Similarly, Adam Driver. That is just a joke with an audience. We kind of liked the very mixed reception that it got. Some people think it was funny, some people saying, ‘That seems more odd than funny.’ We did it a second time, definitely did not feel like people were completely on board, then took that joke with us into the void and then we kind of felt like we’d wrapped that up. That’s when, probably about halfway through the year, we reached out to him and just said, ‘Would you do something at the end of the year? If no, it’s fine, we’ll just stop doing it. If yes, we’re gonna do it some more.’ And he said 'Yeah.'
Q: What does this current political climate mean for you in terms of trying to find comedy? Some of what you do is serious and some of it is funny. What does this juncture offer, when we’re mostly done with Trump?
Oliver: As a person, probably. But we’re probably not done with what he’s stirred up.

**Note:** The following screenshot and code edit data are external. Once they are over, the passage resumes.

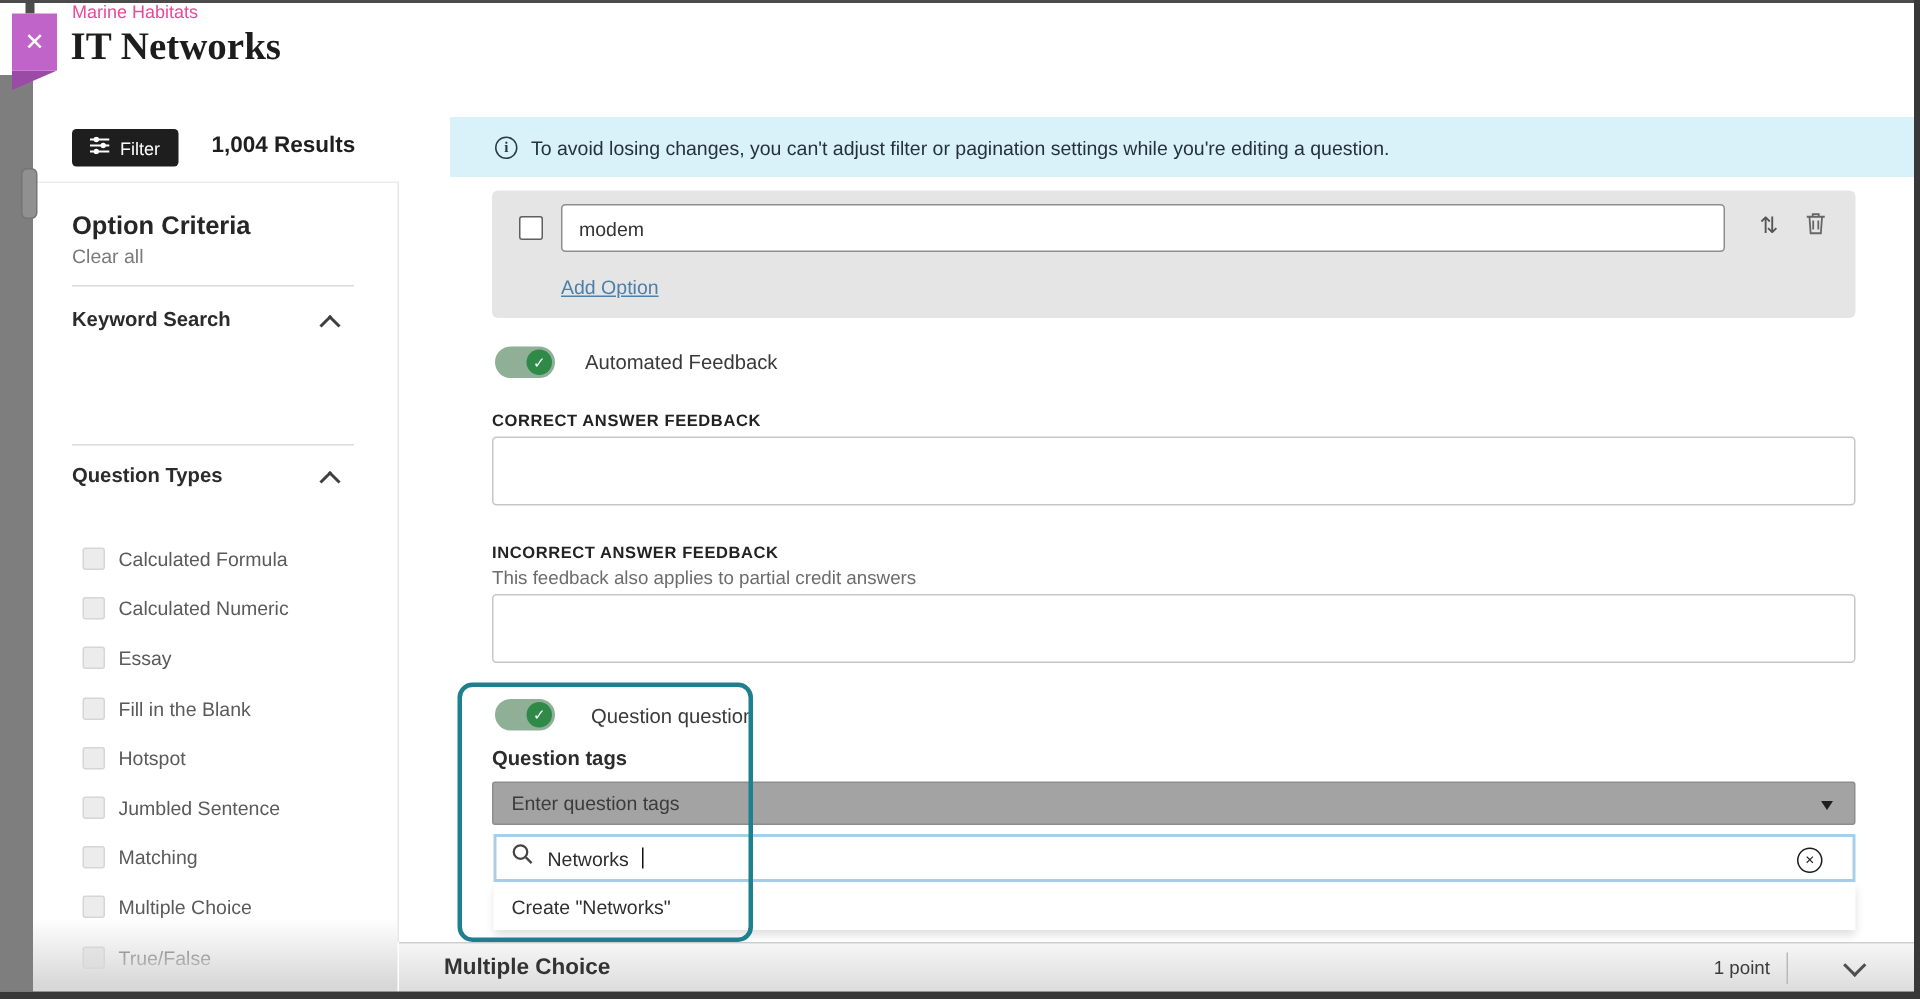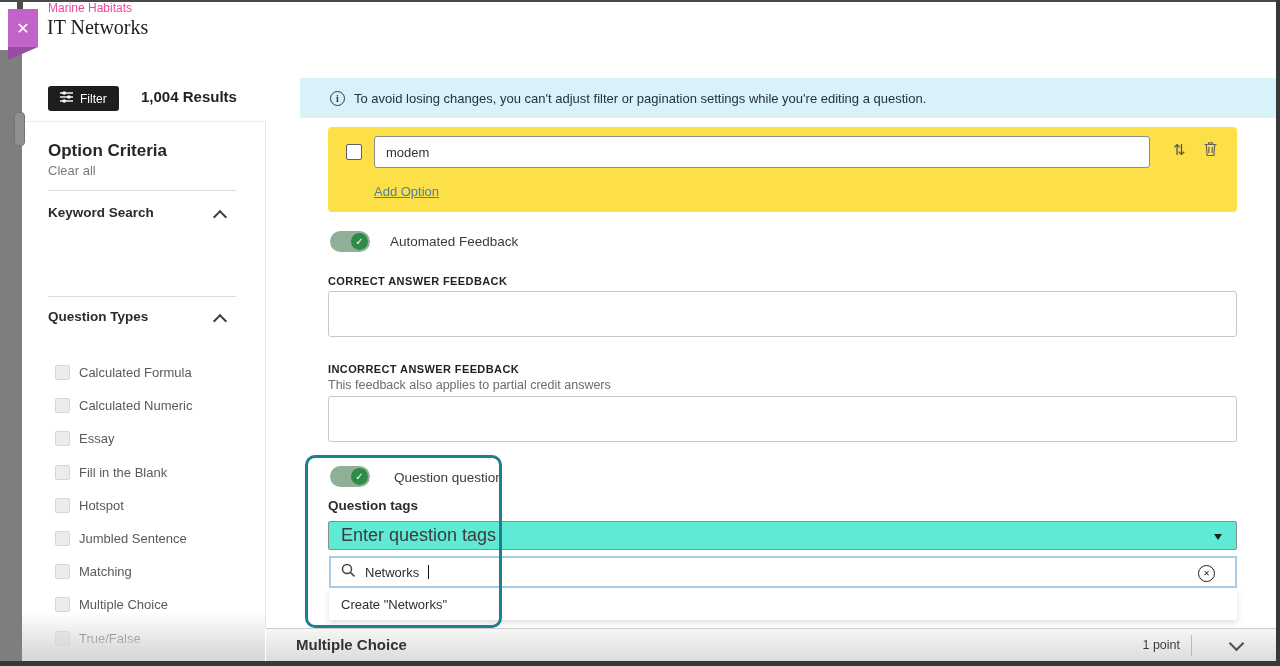--- a/index.html
+++ b/index.html
@@ -23,7 +23,7 @@
 
   
   .breadcrumb { position:absolute; left:48px; top:1px; font-size:12px; color:#ec4899; }
-  .page-title { position:absolute; left:47px; top:16px; font-family:"Liberation Serif", serif; font-size:20px; font-weight:400; color:#1d1d1d; }
+  .page-title { position:absolute; left:47px; top:16px; font-family:"Liberation Serif", serif; font-size:26px; font-weight:700; color:#1d1d1d; }
 
   
   .filter-btn { position:absolute; left:48px; top:86px; height:25px; padding:12px 12px; background:#1e1e1e; border:none; border-radius:3px;

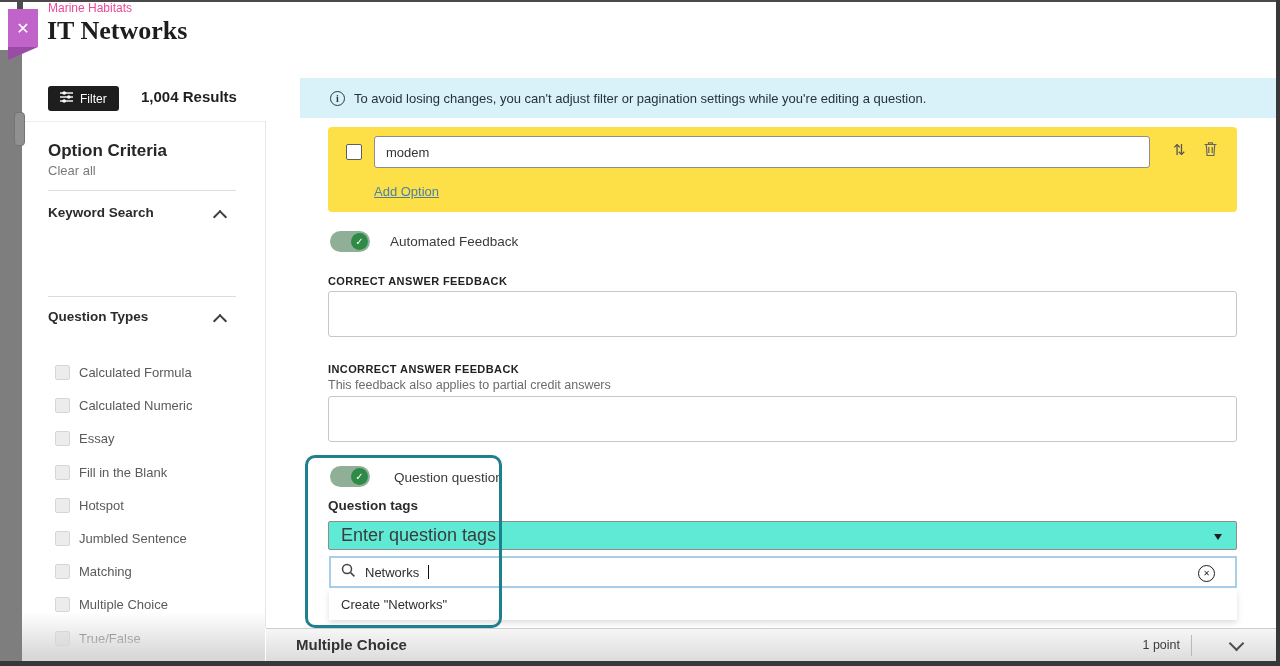--- a/index.html
+++ b/index.html
@@ -54,7 +54,7 @@
   .qt-text { margin-left:9px; font-size:13px; color:#5a5a5a; }
 
   
-  .option-block { position:absolute; left:328px; top:127px; width:909px; height:85px; background:#fde047; border-radius:4px; }
+  .option-block { position:absolute; left:328px; top:127px; width:909px; height:85px; background:#e5e5e5; border-radius:4px; }
   .option-checkbox { position:absolute; left:18px; top:17px; width:16px; height:16px; background:#fff; border:1px solid #5f5f5f; border-radius:2px; cursor:pointer; }
   .option-input { position:absolute; left:46px; top:9px; width:776px; height:32px; border:1px solid #8d8d8d; border-radius:3px;
                   font-size:13px; padding:0 11px; color:#333; background:#fff; }

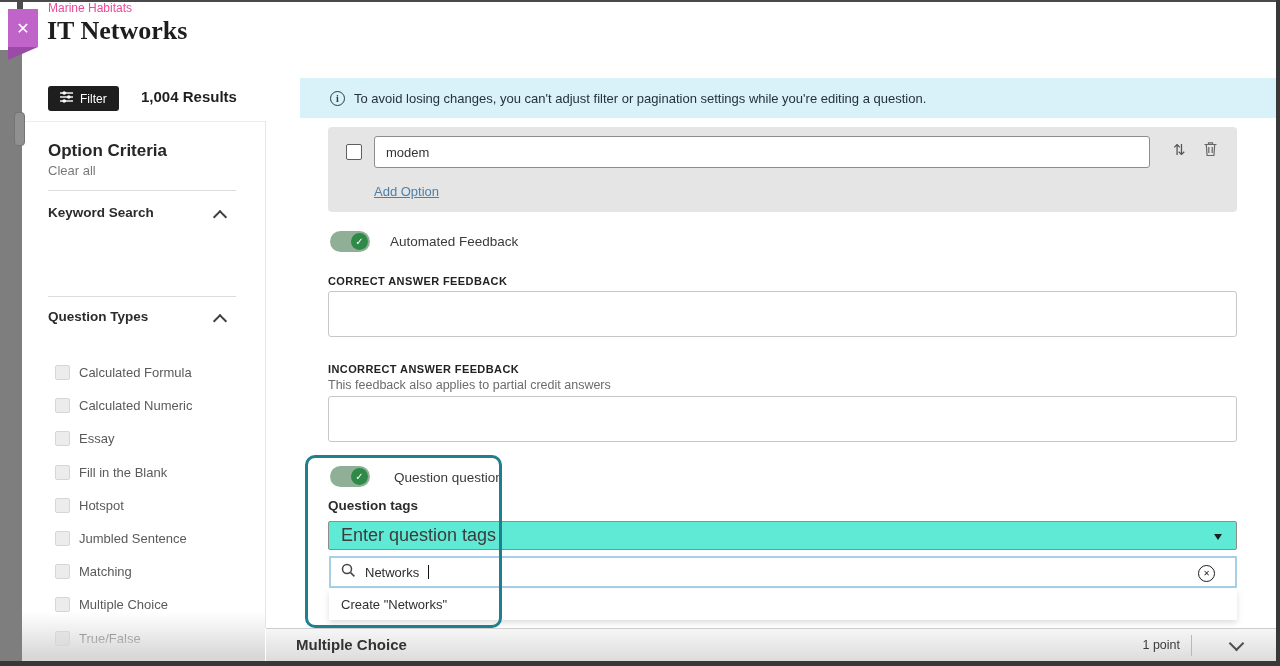--- a/index.html
+++ b/index.html
@@ -74,8 +74,8 @@
   .teal-box { position:absolute; left:305px; top:455px; width:197px; height:173px; border:3px solid #1e7f8e; border-radius:10px; z-index:30; pointer-events:none; }
 
   .qtags-label { position:absolute; left:328px; top:498px; font-size:13.5px; font-weight:bold; color:#2c2c2c; }
-  .tag-select { position:absolute; left:328px; top:521px; width:909px; height:29px; background:#5eead4; border:1px solid #8d8d8d; border-radius:2px;
-                display:flex; align-items:center; padding:0 12px; font-size:18px; color:#3c3c3c; cursor:pointer; }
+  .tag-select { position:absolute; left:328px; top:521px; width:909px; height:29px; background:#a3a3a3; border:1px solid #8d8d8d; border-radius:2px;
+                display:flex; align-items:center; padding:0 12px; font-size:13px; color:#3c3c3c; cursor:pointer; }
   .select-caret { position:absolute; right:14px; top:12px; width:0; height:0; border-left:4.5px solid transparent; border-right:4.5px solid transparent; border-top:6px solid #1f1f1f; }
 
   .tag-search { position:absolute; left:329px; top:556px; width:908px; height:32px; background:#fff; border:2px solid #a9cfe8;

Q: So how does it inform what kind of material you can work with? For four years, you had somebody to mock and also be exasperated by. What’s fair game now?
Oliver: The frustrating thing with him sometimes was he wanted to make himself the focus of a story so much, and he was good at that. But that could suck a lot of the oxygen out when he is not the most important part of every single story. As president, he’s a pretty important part, but lots of problems, as we know, predated him and will last long after he’s gone. So it’s actually gonna be nice not to have that.

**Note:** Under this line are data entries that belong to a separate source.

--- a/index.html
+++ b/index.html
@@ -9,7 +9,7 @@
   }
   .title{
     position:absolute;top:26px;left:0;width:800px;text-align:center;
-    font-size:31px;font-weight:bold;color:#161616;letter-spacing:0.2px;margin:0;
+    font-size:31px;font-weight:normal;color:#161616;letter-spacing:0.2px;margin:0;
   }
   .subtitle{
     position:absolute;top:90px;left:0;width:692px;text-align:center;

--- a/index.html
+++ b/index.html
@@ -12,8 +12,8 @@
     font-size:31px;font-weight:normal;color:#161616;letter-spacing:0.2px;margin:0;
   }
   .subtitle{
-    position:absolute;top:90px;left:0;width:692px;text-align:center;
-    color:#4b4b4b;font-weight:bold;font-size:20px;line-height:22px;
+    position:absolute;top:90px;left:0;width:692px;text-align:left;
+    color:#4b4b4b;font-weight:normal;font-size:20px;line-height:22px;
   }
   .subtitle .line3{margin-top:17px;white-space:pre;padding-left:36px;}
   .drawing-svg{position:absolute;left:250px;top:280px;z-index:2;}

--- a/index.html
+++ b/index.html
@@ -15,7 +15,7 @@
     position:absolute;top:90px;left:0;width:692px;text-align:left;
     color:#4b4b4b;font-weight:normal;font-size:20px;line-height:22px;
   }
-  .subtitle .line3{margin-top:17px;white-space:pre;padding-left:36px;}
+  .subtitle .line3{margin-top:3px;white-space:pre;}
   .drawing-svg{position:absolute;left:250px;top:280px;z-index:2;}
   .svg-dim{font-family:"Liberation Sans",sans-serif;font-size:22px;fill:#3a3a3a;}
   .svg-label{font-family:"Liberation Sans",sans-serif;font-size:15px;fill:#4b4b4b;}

In general, he was terrible for comedy, (but) the one time that he could be useful was if he was trying to explain something really complicated. He was very good at getting something flamboyantly, succinctly wrong. So, like, we did a piece on trade. Trade is really hard to explain because it’s really complicated. And you could almost move through the story with chapter headings with having him explain what he thinks something is. And for him to be so spectacularly, usefully wrong, you could say ‘OK, it’s not that.’ You could kind of throw to him, saying ‘I’ll let him explain what it is so you know what it isn’t.’ And that was actually quite useful. (But) that was the one way in which he was useful, and we can do without it.
The only thing I think might be interesting going forward, in terms of picking up what happened last year with the pandemic is that, if nothing else, the pandemic did shine a light on systemic problems that those who have been able to have been conveniently avoiding thinking about for a long time. And I think that the danger is, as we gradually come out the other side of this pandemic, it’s gonna be very easy for those same people to go back to decide to ignore those issues. And so I think it will be fun and illuminating to try and not let that happen. To go back and say, ‘Hey, that thing that seemed like it was a problem during the pandemic was actually a problem before the pandemic and is still a problem now.’